A respeito do papel da grande imprensa - monopólios
nacionais e transnacionais -, o XI Congresso pôs ênfase em denunciar as
políticas que, por ordem dos interesses dominantes, manipulam de maneira massiva
a informação e a comunicação com o propósito de criar condições objetivas e
subjetivas que preservem os interesses de setores privilegiados da sociedade. E
muito especialmente nesta época com a finalidade de desestabilizar os processos
de libertação dos povos da América Latina e do Caribe.

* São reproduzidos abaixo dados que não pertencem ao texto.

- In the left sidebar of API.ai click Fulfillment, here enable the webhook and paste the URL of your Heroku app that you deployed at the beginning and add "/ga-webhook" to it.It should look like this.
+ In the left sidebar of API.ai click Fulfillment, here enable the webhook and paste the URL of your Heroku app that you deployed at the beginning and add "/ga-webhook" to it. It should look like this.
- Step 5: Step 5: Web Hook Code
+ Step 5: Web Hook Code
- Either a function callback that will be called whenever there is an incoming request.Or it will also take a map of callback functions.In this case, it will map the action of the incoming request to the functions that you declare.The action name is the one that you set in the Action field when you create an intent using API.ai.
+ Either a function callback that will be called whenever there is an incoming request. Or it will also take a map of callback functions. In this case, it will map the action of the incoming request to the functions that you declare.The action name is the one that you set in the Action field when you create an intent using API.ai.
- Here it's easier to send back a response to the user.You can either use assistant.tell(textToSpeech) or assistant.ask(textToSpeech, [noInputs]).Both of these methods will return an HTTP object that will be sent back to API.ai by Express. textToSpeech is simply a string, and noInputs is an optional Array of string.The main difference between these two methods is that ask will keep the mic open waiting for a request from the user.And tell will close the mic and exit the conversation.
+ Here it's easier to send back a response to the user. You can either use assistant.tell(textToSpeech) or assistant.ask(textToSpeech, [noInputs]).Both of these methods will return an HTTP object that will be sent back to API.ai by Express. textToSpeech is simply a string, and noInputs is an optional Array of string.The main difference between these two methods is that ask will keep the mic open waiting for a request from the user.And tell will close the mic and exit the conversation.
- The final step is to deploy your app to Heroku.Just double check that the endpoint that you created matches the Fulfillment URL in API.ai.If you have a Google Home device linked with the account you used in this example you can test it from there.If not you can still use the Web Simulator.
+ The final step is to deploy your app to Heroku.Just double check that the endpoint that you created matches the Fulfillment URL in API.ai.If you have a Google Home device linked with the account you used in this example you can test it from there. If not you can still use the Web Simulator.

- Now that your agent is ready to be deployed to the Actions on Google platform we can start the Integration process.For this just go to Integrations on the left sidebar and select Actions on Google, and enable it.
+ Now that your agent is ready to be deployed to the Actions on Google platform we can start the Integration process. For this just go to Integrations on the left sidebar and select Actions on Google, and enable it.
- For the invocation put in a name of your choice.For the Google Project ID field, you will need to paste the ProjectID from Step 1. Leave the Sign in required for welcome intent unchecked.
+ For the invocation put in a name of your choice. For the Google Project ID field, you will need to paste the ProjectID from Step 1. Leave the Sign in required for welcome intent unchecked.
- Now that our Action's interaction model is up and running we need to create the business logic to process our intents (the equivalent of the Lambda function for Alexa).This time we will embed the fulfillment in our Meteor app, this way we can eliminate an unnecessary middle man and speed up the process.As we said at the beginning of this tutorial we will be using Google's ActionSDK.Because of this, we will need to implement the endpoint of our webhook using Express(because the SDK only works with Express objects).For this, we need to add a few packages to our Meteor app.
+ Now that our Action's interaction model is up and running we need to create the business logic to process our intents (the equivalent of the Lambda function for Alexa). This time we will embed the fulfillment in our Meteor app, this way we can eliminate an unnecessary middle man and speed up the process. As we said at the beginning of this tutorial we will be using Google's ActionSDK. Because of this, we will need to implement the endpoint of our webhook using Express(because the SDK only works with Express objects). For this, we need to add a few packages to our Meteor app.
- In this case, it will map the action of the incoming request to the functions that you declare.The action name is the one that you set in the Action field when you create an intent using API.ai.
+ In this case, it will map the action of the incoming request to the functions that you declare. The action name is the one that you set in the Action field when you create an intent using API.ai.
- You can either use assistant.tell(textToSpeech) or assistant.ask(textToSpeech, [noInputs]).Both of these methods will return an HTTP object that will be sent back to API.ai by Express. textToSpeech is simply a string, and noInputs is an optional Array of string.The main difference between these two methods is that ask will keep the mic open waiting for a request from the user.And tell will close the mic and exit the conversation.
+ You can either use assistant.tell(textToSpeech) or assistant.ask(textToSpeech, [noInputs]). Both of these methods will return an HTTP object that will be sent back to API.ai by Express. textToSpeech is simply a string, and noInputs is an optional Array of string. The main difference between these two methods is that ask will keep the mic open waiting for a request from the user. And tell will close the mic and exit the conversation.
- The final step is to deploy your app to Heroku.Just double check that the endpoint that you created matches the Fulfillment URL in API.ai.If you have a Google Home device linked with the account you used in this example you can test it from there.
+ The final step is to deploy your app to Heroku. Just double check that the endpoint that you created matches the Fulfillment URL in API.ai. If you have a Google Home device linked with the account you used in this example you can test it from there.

O XI Congresso ratificou decisões tomadas
nos congressos de Pátzcuaro, México 2003, e Villa Gesell, Argentina 2007, em
favor dum maior desenvolvimento dos meios contra-hegemônicos, criando
plataformas tecnológicas de maior alcance e superiores níveis de capacitação e
formação, assumindo o desafio de crescer em termos de conteúdos e agendas
informativas próprias.
Ao ratificar neste XI Congresso seu
histórico compromisso de luta, a FELAP se propõe a somar forças mediante sua
participação em todas as instâncias de integração regional, como a ALBA (Aliança
Bolivariana para os Povos da Nossa América), UNASUL (União das Nações Sul-americanas),
Mercosul (Mercado Comum do Sul) e CELAC (Comunidade dos Estados Latino-americanos
e Caribenhos). Com tal determinação convocamos todos os jornalistas da América
Latina e do Caribe a fazer realidade o sonho dos nossos libertadores e nossos povos.
Caracas, República Bolivariana da
Venezuela
2 de setembro de 2012”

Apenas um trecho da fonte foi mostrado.